Copy each line below that contains "text".

:: ENTRIES PROVIDED ::
· · · ·
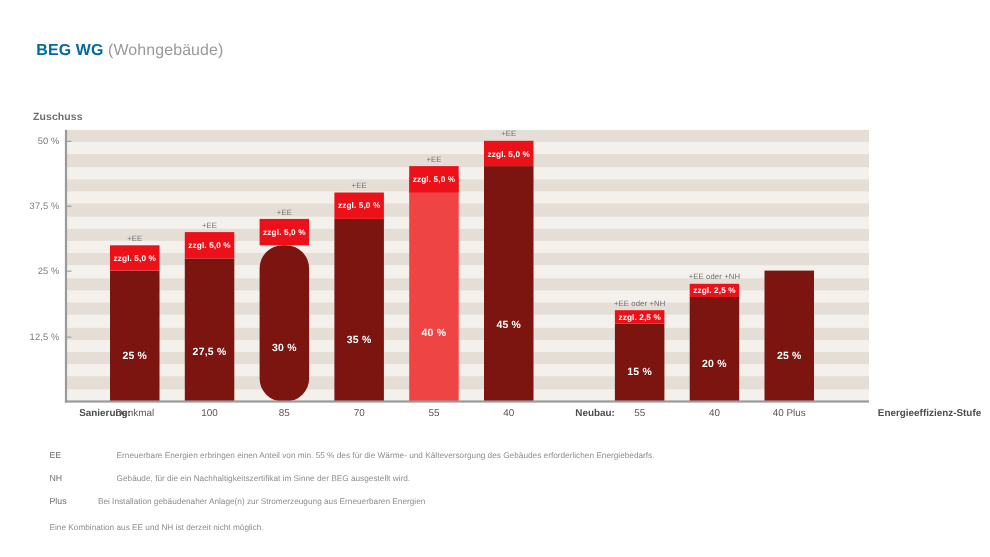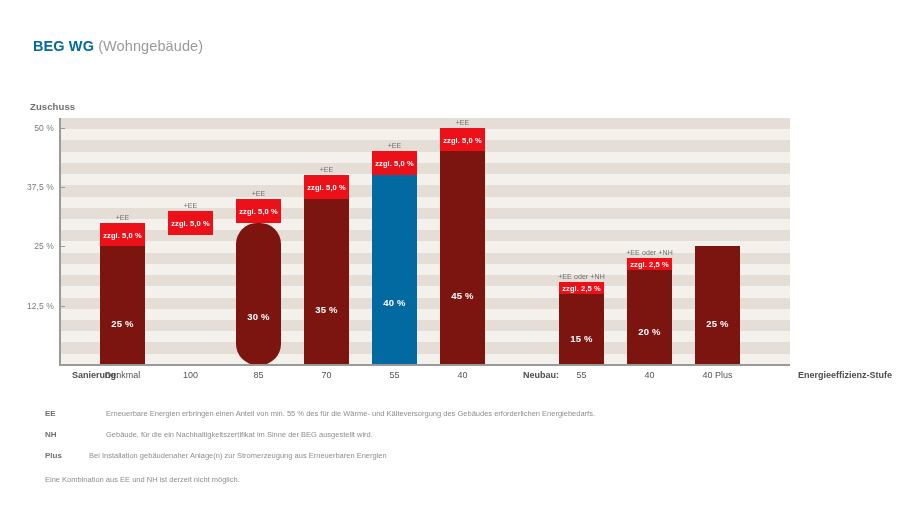--- a/index.html
+++ b/index.html
@@ -167,21 +167,21 @@
   .fn-row {
     position: relative;
     height: 21px;
     font-size: 7.5px;
     color: #8a8a8a;
     line-height: 21px;
   }
   .fn-key {
     position: absolute;
     left: 0; top: 0;
-    font-weight: bold;
+    font-weight: normal;
     color: #6f6f6f;
     font-size: 8px;
   }
   .fn-text {
     position: absolute;
     left: 0; top: 0;
     color: #8e8e8e;
   }
   .fn-text.indented { left: 61px; }
   .fn-text.plus-indent { left: 44px; text-align: right; }
@@ -223,20 +223,23 @@
         <div class="bar-group" style="left: 41px; width: 45px; height: 142.38px;">
           <div class="seg seg-base" style="height: 118.65px; background: rgb(124, 20, 16);">
             <div class="seg-base-label" style="bottom: 35.595px;">25 %</div>
           </div>
           <div class="seg seg-top" style="bottom: 118.65px; height: 23.73px; background: rgb(236, 17, 24);">
             <div class="seg-top-label" style="top: 50%; transform: translateY(-50%);">zzgl. 5,0 %</div>
           </div>
           <div class="bar-annotation" style="bottom: 144.38px;">+EE</div>
         </div>
         <div class="bar-group" style="left: 109px; width: 45px; height: 154.245px;">
+          <div class="seg seg-base" style="height: 130.515px; background: rgb(124, 20, 16);">
+            <div class="seg-base-label" style="bottom: 39.1545px;">27,5 %</div>
+          </div>
           <div class="seg seg-top" style="bottom: 130.515px; height: 23.73px; background: rgb(236, 17, 24);">
             <div class="seg-top-label" style="top: 50%; transform: translateY(-50%);">zzgl. 5,0 %</div>
           </div>
           <div class="bar-annotation" style="bottom: 156.245px;">+EE</div>
         </div>
         <div class="bar-group" style="left: 177px; width: 45px; height: 166.11px;">
           <div class="seg seg-base" style="height: 142.38px; background: rgb(124, 20, 16); border-radius: 21px;">
             <div class="seg-base-label" style="bottom: 42.714px;">30 %</div>
           </div>
           <div class="seg seg-top" style="bottom: 142.38px; height: 23.73px; background: rgb(236, 17, 24);">
@@ -247,21 +250,21 @@
         <div class="bar-group" style="left: 245px; width: 45px; height: 189.84px;">
           <div class="seg seg-base" style="height: 166.11px; background: rgb(124, 20, 16);">
             <div class="seg-base-label" style="bottom: 49.833px;">35 %</div>
           </div>
           <div class="seg seg-top" style="bottom: 166.11px; height: 23.73px; background: rgb(236, 17, 24);">
             <div class="seg-top-label" style="top: 50%; transform: translateY(-50%);">zzgl. 5,0 %</div>
           </div>
           <div class="bar-annotation" style="bottom: 191.84px;">+EE</div>
         </div>
         <div class="bar-group" style="left: 313px; width: 45px; height: 213.57px;">
-          <div class="seg seg-base" style="height: 204px; background: #0369a1; padding-left: 20px;">
+          <div class="seg seg-base" style="height: 204px; background: #ef4444; padding-left: 20px;">
             <div class="seg-base-label" style="bottom: 56.952px;">40 %</div>
           </div>
           <div class="seg seg-top" style="bottom: 189.84px; height: 23.73px; background: rgb(236, 17, 24);">
             <div class="seg-top-label" style="top: 50%; transform: translateY(-50%);">zzgl. 5,0 %</div>
           </div>
           <div class="bar-annotation" style="bottom: 215.57px;">+EE</div>
         </div>
         <div class="bar-group" style="left: 381px; width: 45px; height: 237.3px;">
           <div class="seg seg-base" style="height: 213.57px; background: rgb(124, 20, 16);">
             <div class="seg-base-label" style="bottom: 64.071px;">45 %</div>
· · · ·
:: WRITTEN RESPONSE ::
   .fn-text {
   .fn-text.indented { left: 61px; }
   .fn-text.plus-indent { left: 44px; text-align: right; }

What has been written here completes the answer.